• [AIM OF THE EXERCISE]: Check each line below for "task" and give the count of those that have it, nothing else.

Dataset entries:
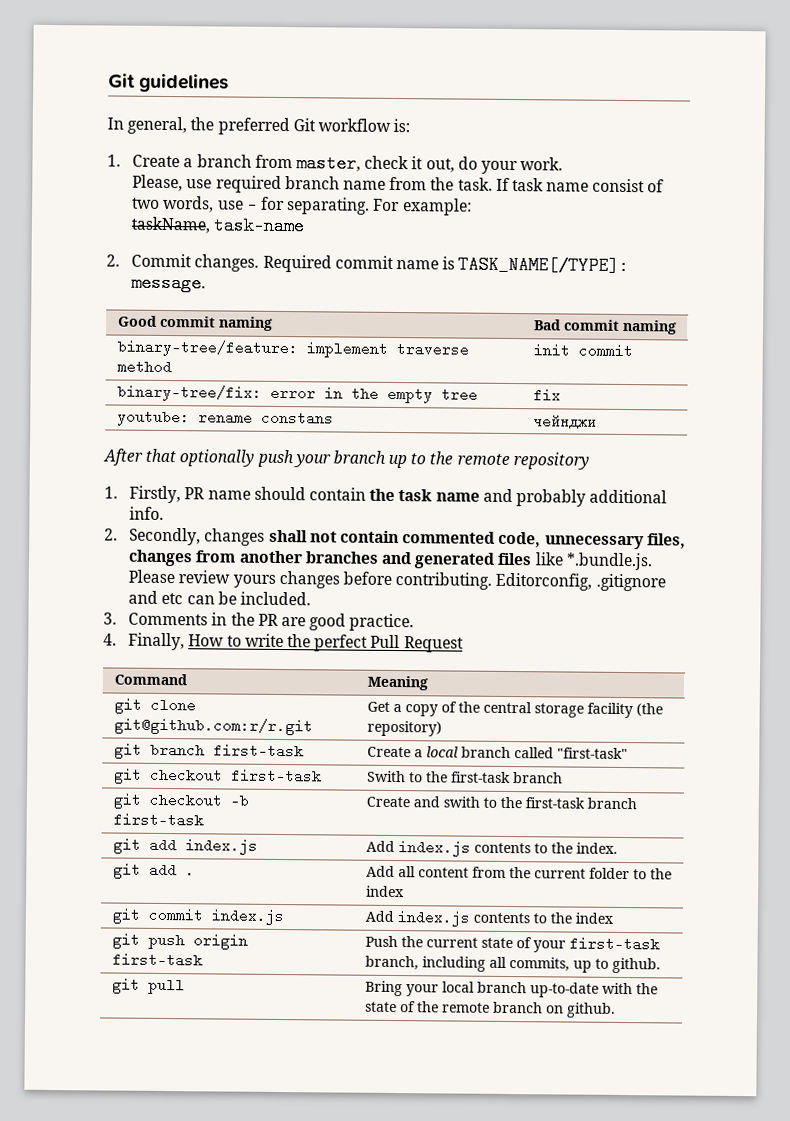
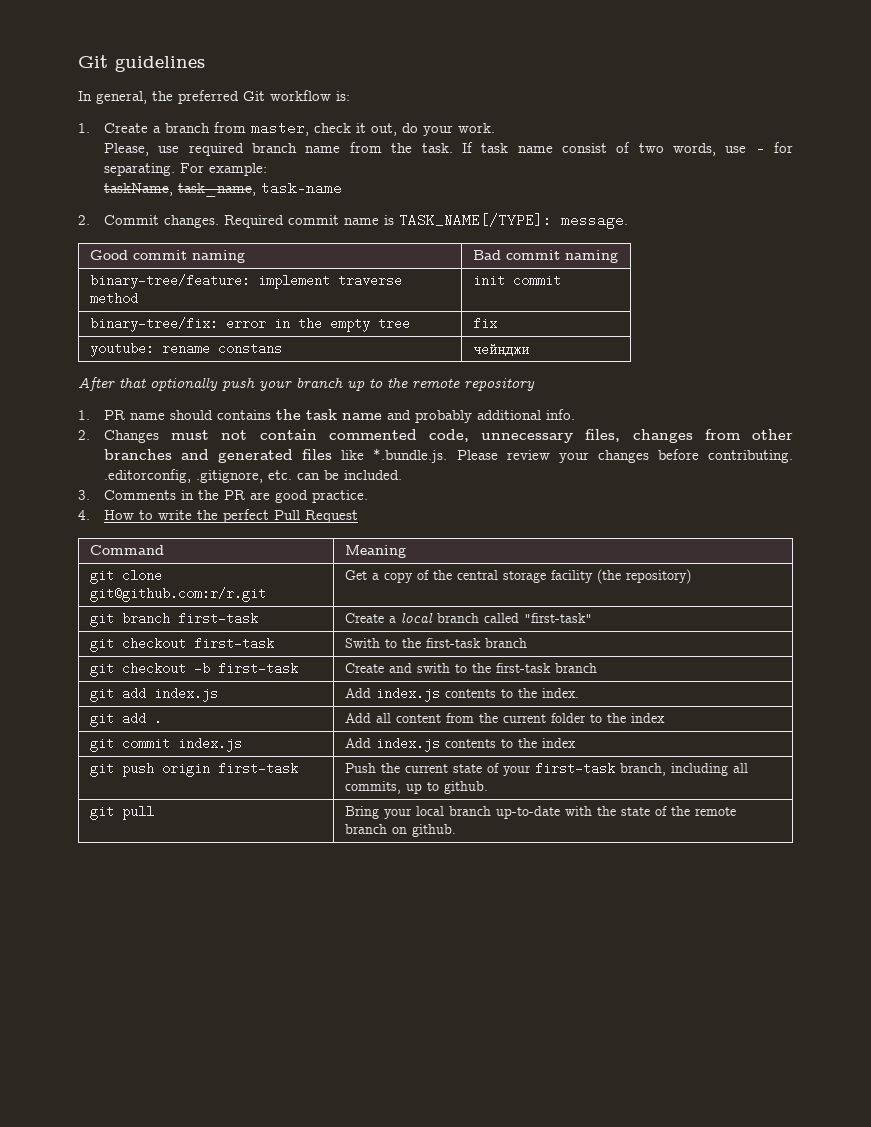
- taskName, task-name
+ taskName, task_name, task-name
- 1. Firstly, PR name should contain the task name and probably additional info.
+ 1. PR name should contains the task name and probably additional info.
- 2. Secondly, changes shall not contain commented code, unnecessary files, changes from another branches and generated files like *.bundle.js. Please review yours changes before contributing. Editorconfig, .gitignore and etc can be included.
+ 2. Changes must not contain commented code, unnecessary files, changes from other branches and generated files like *.bundle.js. Please review your changes before contributing. .editorconfig, .gitignore, etc. can be included.
- 4. Finally, How to write the perfect Pull Request
+ 4. How to write the perfect Pull Request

• [OUTPUT BELOW]: 4